California Pension Reform Fact Sheet

Wednesday, February 22, 2012

“We don't have too much choice here. We've got to fix the pension system…In my opinion, this is the minimum. This is what makes sense, consistent with the law and even consistent with what I think the Legislature can get to."
-- Governor Brown at the December 1, 2011 Joint Legislative Conference Committee on Public Employee Pensions

Republicans agree to author Governor Brown’s pension reform: Senate Republican Leader Bob Huff and Assembly Republican Leader Connie Conway joined by Republican legislators in authoring the Governor’s pension reform language

  • Governor Brown’s pension reform language sets a sensible, necessary floor to help fund future pensions and deserves an up or down vote in the Legislature.

  • Senate Republicans stand ready to reach across the aisle and pass the Governor’s pension reform exactly as proposed, without any strings attached.

  • With the public demanding change, it is critical that the people have a chance to vote on it at the ballot. By requiring a vote of the people, future Legislatures cannot rollback these necessary reforms in the future.

  • The Governor himself has defined the current pension system as a “Ponzi Scheme”

  • According to the latest PPIC poll, 68 percent of all adults favored a switch to a defined contribution system, and 64 percent of all state employees also favored such a change.

  • Senate Republicans stand with the Governor and 83 percent of all Californians who say the amount of government spending on pensions is a problem.

“As for pensions, I have put forth my 12-point proposal. Examine it. Improve it. But please take up the issue and do something real. I am committed to pension reform because I believe there is a real problem. Three times as many people are retiring as are entering the workforce. That arithmetic doesn’t add up. In addition, benefits, contributions, and the age of retirement all have to balance. I don’t believe they do today. So we have to take action. And we should do it this year.”
-- Governor Brown, State of the State Address, January 18, 2012

Immediate leadership is needed to achieve any meaningful reform. The independent ballot effort to allow the public to vote on this critical issue has been thwarted. It is now the Legislature’s responsibility to pass the Governor’s pension reform proposal and help ease the burden on state and local governments.

  • According to the Department of Finance, the state will spend $4.8 billion or 3.5% of state spending on pension costs in the upcoming budget year.

  • Local government budgets in California are also being squeezed by pension obligations.

    • California’s local, or independent (non-CalPERS) pension funds are $135 billion in debt and on average are just 53.6% funded.

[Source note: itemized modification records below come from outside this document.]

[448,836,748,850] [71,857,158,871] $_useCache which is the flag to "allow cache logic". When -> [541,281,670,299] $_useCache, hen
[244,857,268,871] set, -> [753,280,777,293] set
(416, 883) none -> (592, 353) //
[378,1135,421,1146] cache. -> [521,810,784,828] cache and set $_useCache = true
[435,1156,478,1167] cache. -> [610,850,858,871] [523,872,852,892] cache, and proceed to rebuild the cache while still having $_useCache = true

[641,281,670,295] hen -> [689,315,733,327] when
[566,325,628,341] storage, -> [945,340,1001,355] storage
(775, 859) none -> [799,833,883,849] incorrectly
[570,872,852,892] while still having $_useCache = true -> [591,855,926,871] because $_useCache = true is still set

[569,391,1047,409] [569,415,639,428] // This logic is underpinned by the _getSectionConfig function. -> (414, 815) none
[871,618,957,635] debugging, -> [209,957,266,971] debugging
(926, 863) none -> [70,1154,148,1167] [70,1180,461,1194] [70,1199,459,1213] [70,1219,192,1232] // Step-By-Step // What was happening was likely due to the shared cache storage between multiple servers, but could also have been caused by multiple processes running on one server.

    • According to the most recent independent Stanford University report, between 1999 and 2010, pension spending grew at 11.4 percent per year, more than the rate of growth for any other expenditure category out of the top 24 local non-CalPERS retirements systems in California.

    • San Jose is spending more than 20 percent of its general fund on retirement costs

    • In Sacramento, $1 of every $6 in the general fund pays for employee pensions.